*DIRECTIONS*:
Go through the records below and set each one down exactly, leaving out any pictures.

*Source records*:
____
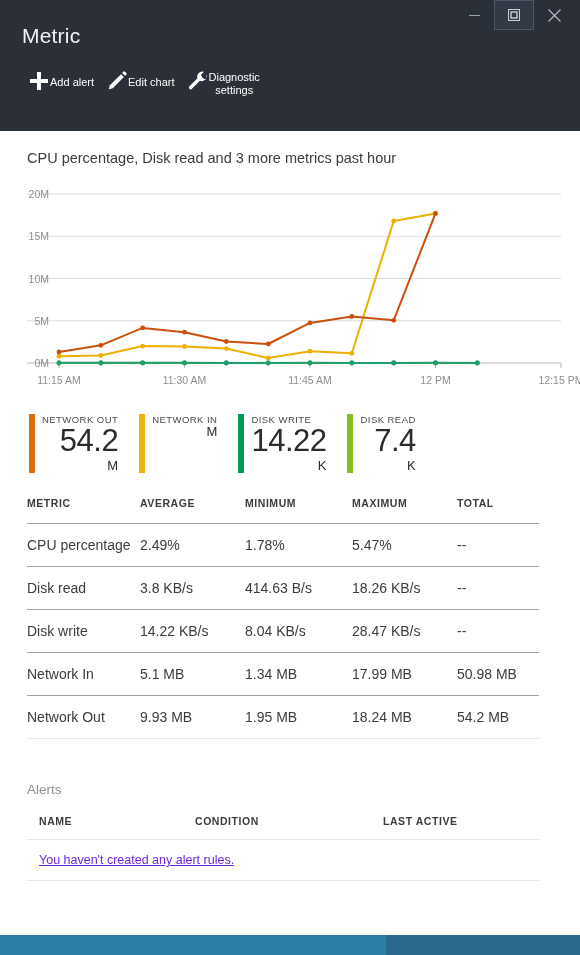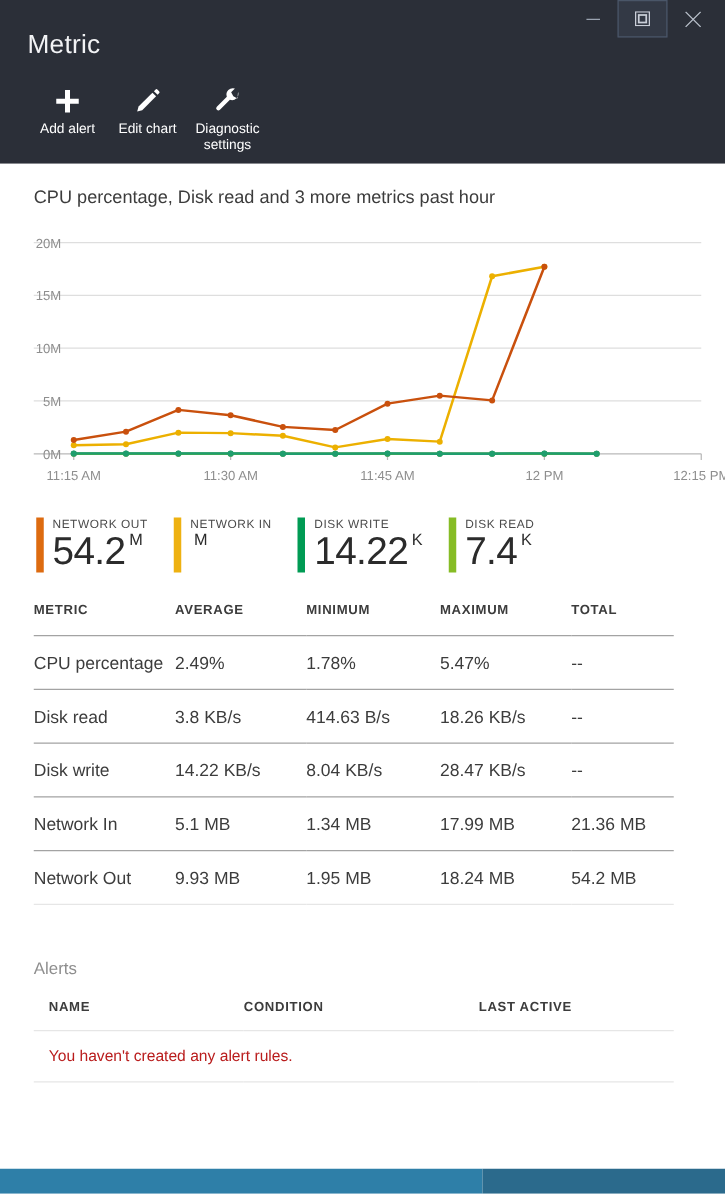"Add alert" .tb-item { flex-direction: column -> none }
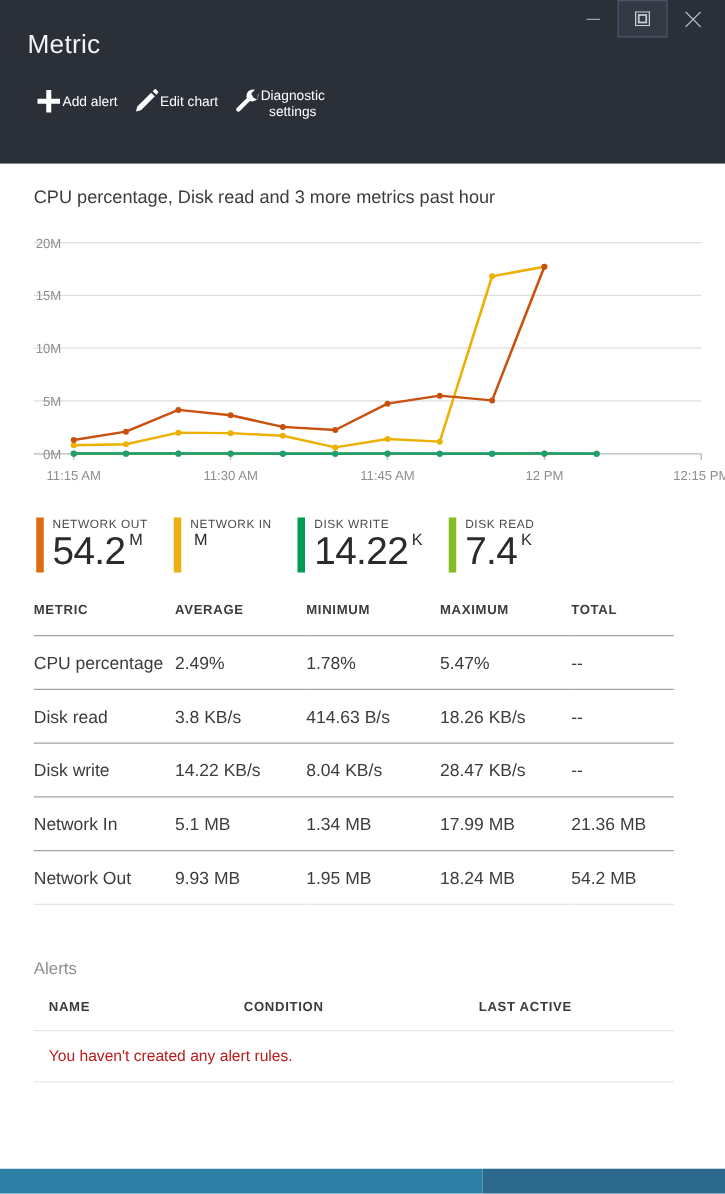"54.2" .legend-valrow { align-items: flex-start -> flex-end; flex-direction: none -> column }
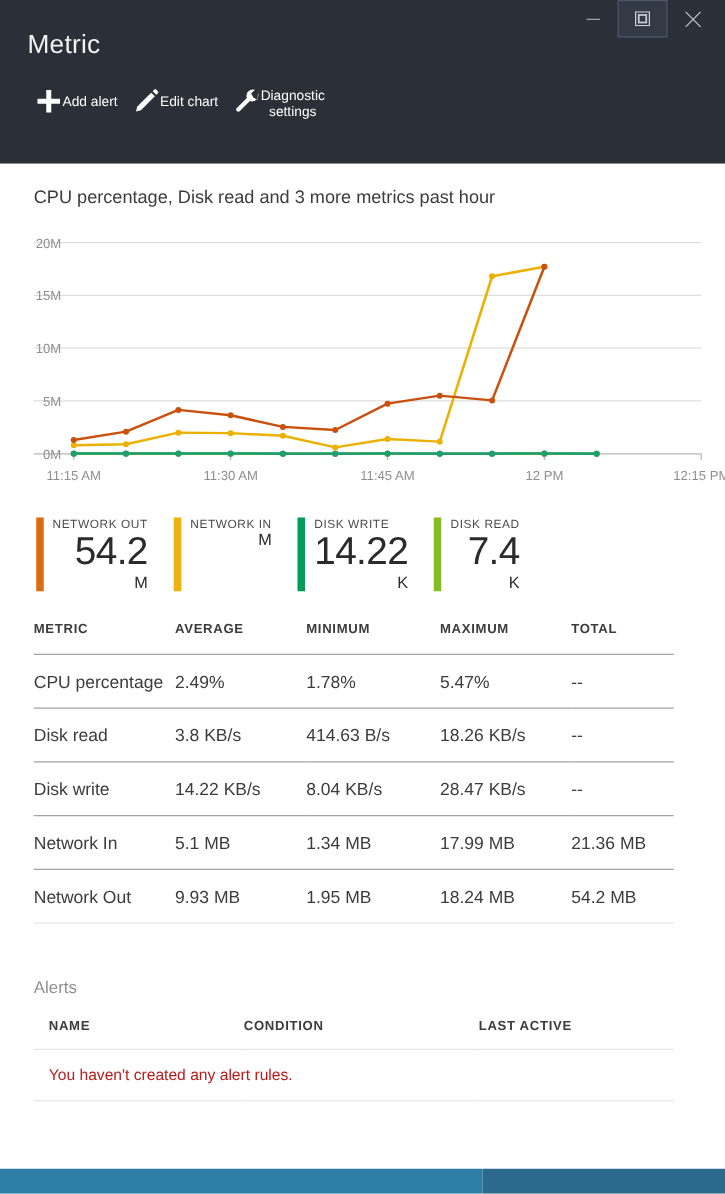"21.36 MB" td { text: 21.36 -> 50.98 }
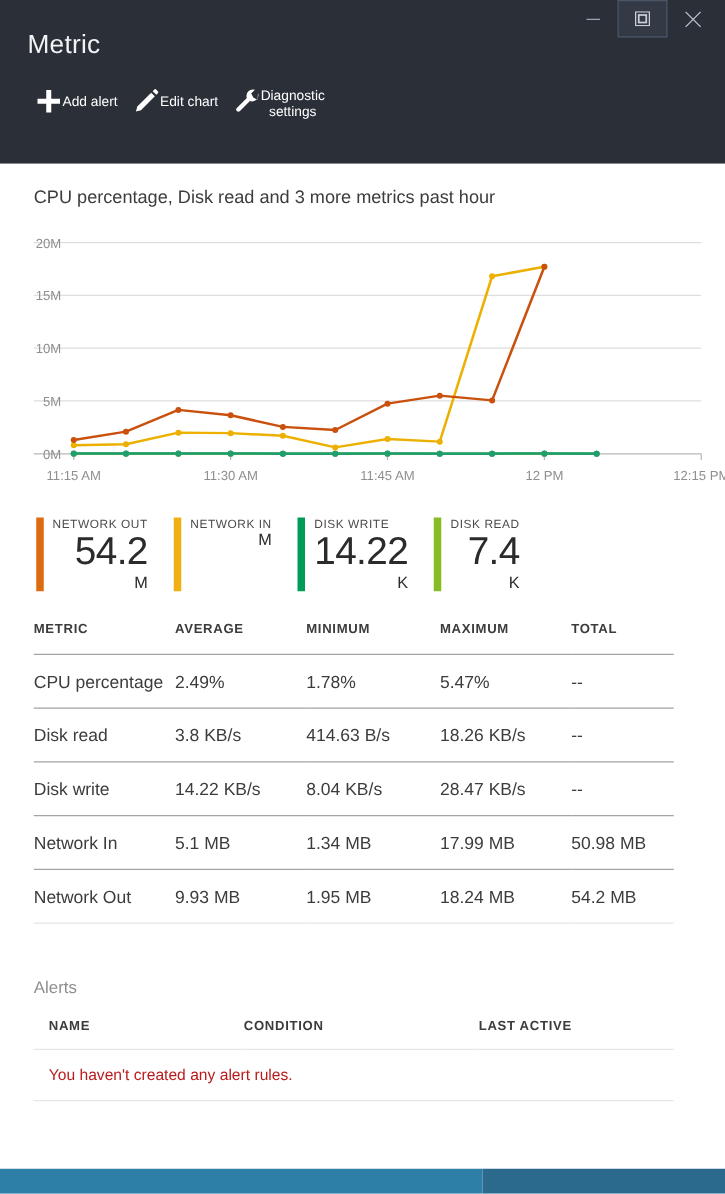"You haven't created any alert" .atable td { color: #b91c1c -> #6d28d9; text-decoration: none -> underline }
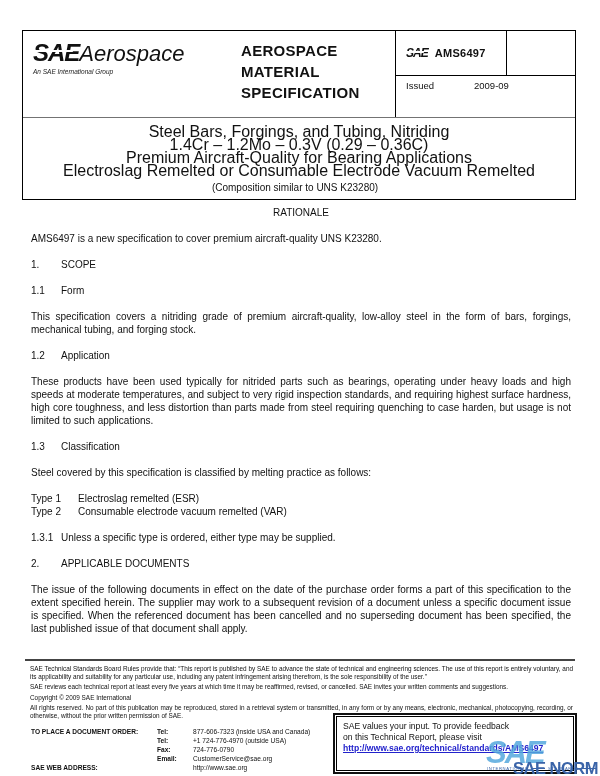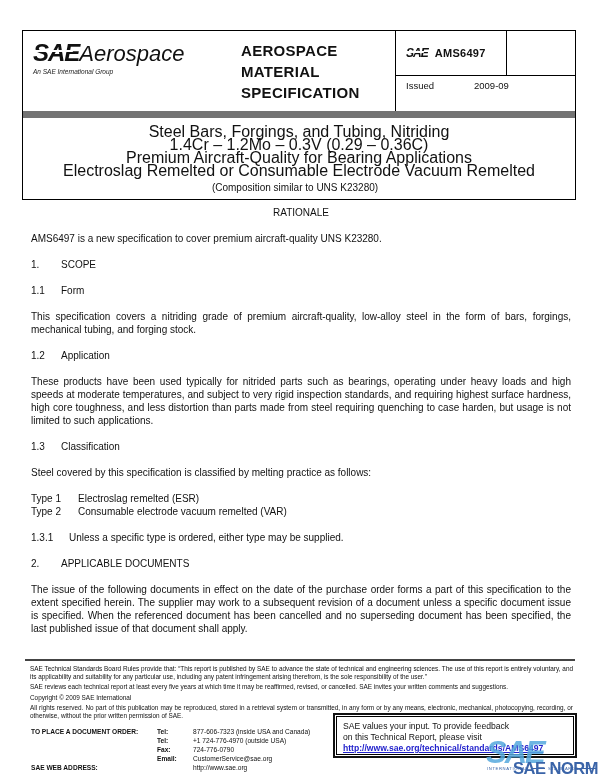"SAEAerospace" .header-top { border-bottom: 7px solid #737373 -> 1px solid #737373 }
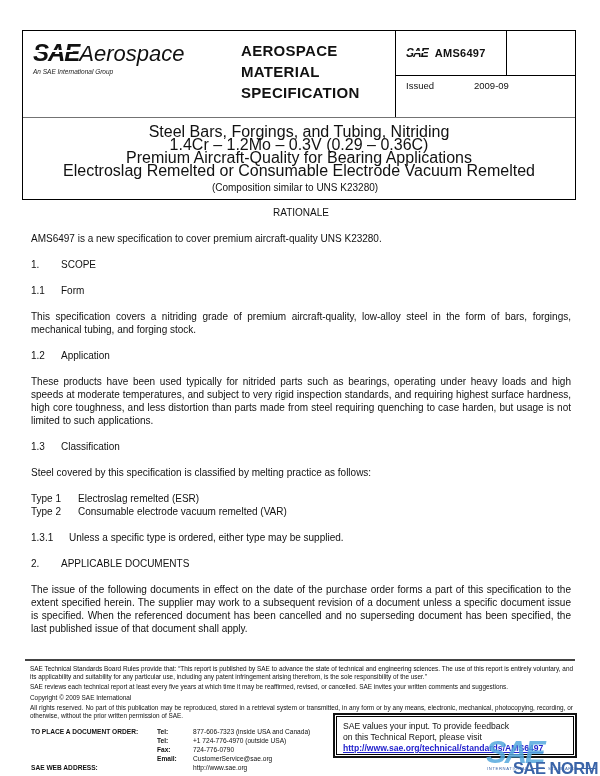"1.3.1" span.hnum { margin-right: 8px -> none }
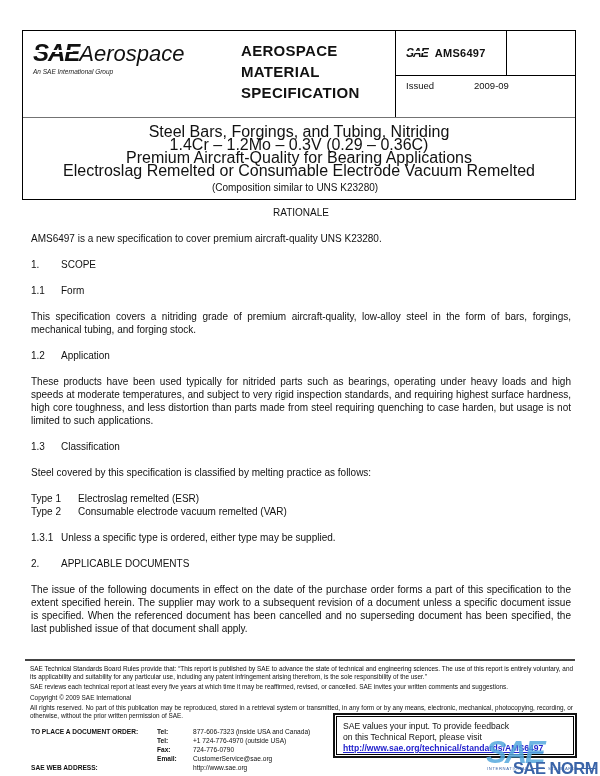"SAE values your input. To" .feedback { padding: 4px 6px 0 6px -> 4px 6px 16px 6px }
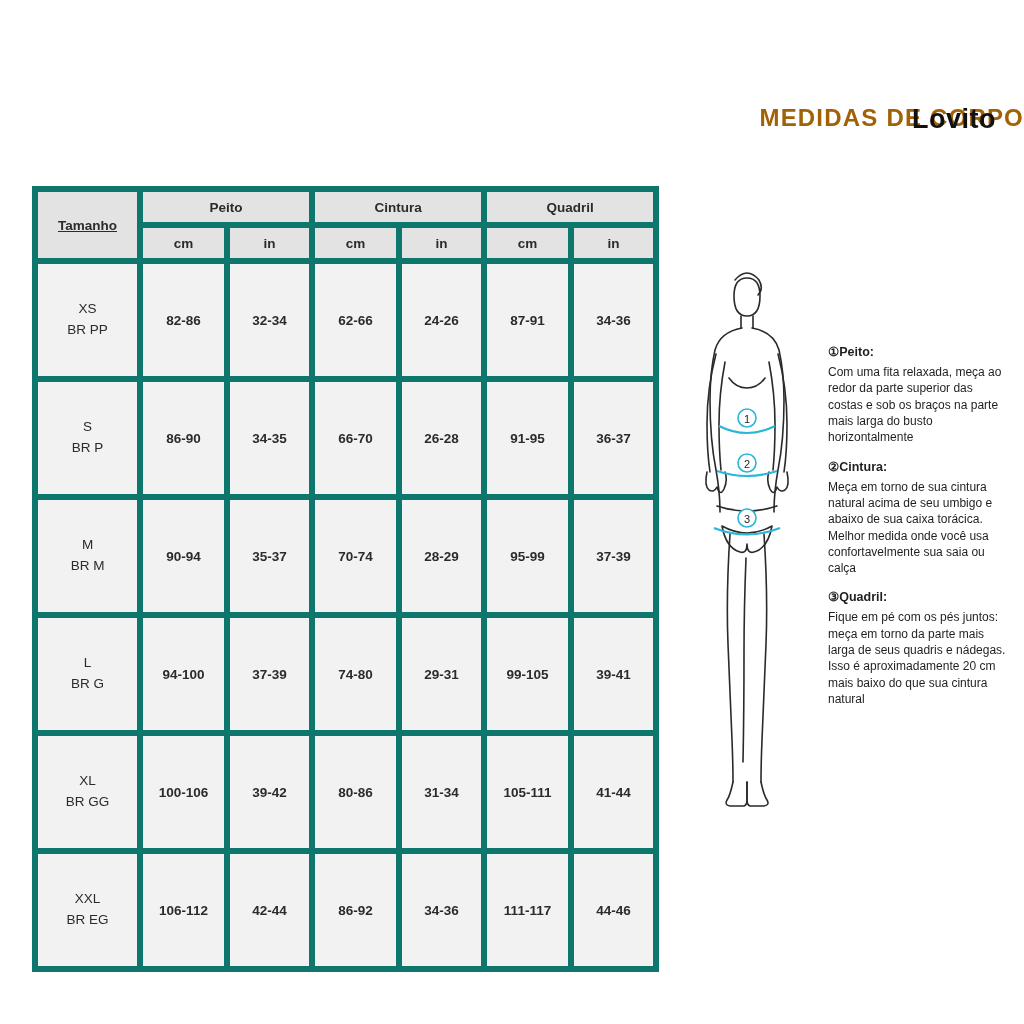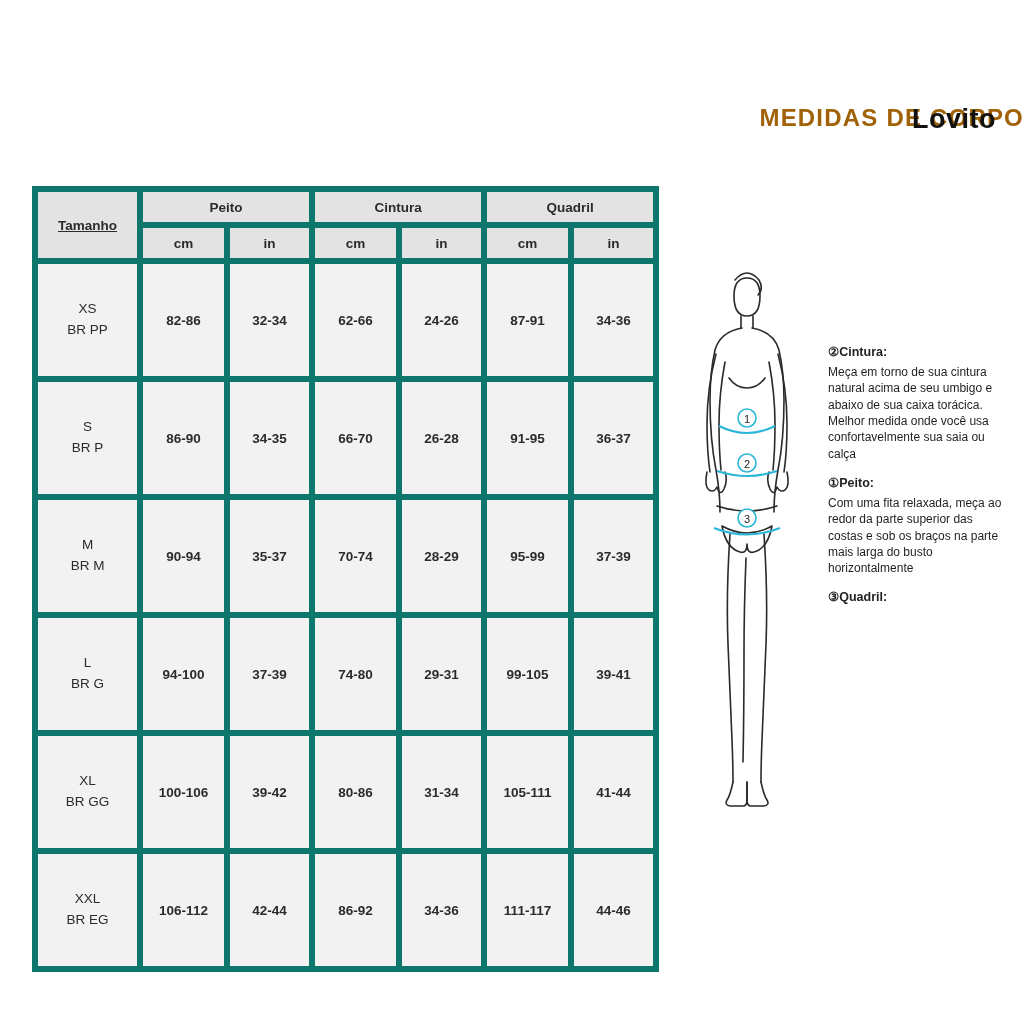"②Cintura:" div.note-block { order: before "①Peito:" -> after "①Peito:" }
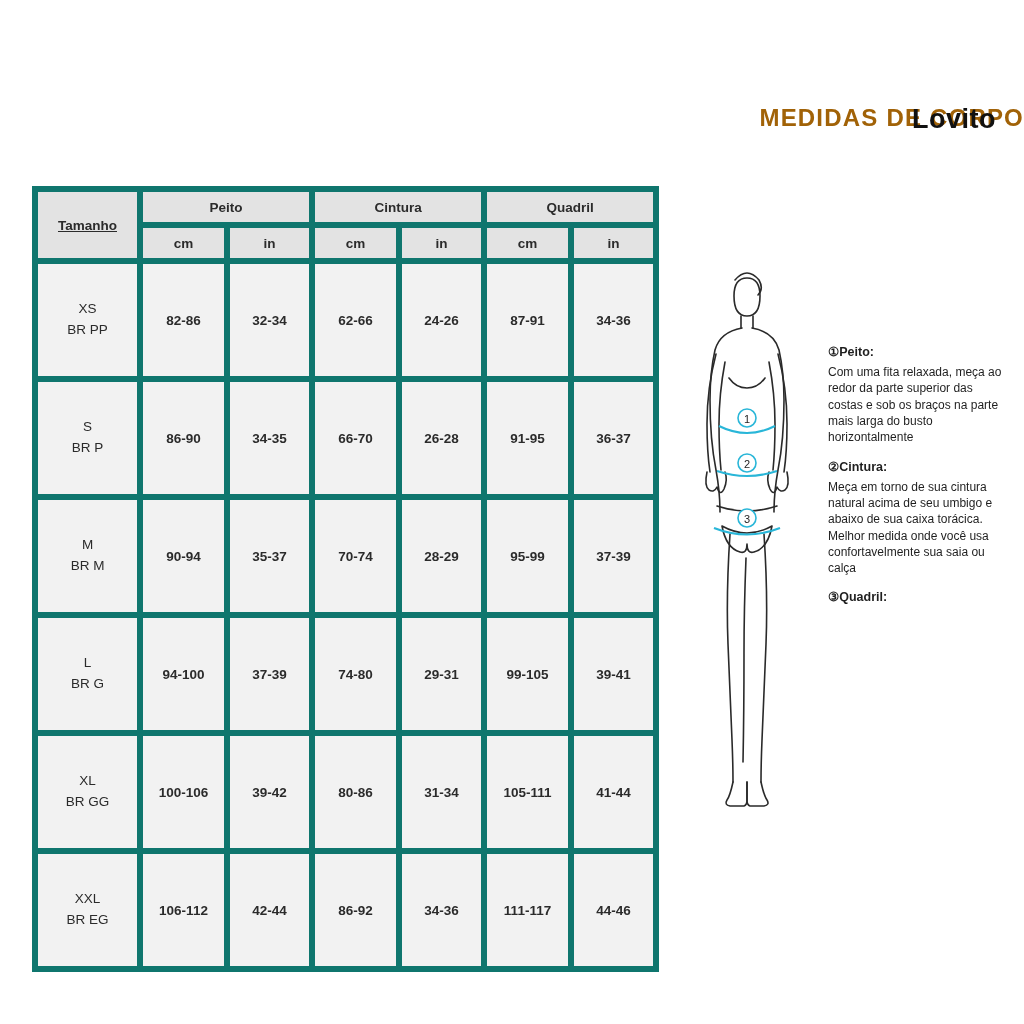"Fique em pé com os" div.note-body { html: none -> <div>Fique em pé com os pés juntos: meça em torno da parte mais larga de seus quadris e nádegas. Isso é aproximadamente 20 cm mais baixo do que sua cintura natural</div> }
____
*ANSWER TO THIS EXERCISE*:
"Add alert" .tb-item { flex-direction: column -> none }
"54.2" .legend-valrow { align-items: flex-start -> flex-end; flex-direction: none -> column }
"21.36 MB" td { text: 21.36 -> 50.98 }
"You haven't created any alert" .atable td { color: #b91c1c -> #6d28d9; text-decoration: none -> underline }
"SAEAerospace" .header-top { border-bottom: 7px solid #737373 -> 1px solid #737373 }
"1.3.1" span.hnum { margin-right: 8px -> none }
"SAE values your input. To" .feedback { padding: 4px 6px 0 6px -> 4px 6px 16px 6px }
"②Cintura:" div.note-block { order: before "①Peito:" -> after "①Peito:" }
"Fique em pé com os" div.note-body { html: none -> <div>Fique em pé com os pés juntos: meça em torno da parte mais larga de seus quadris e nádegas. Isso é aproximadamente 20 cm mais baixo do que sua cintura natural</div> }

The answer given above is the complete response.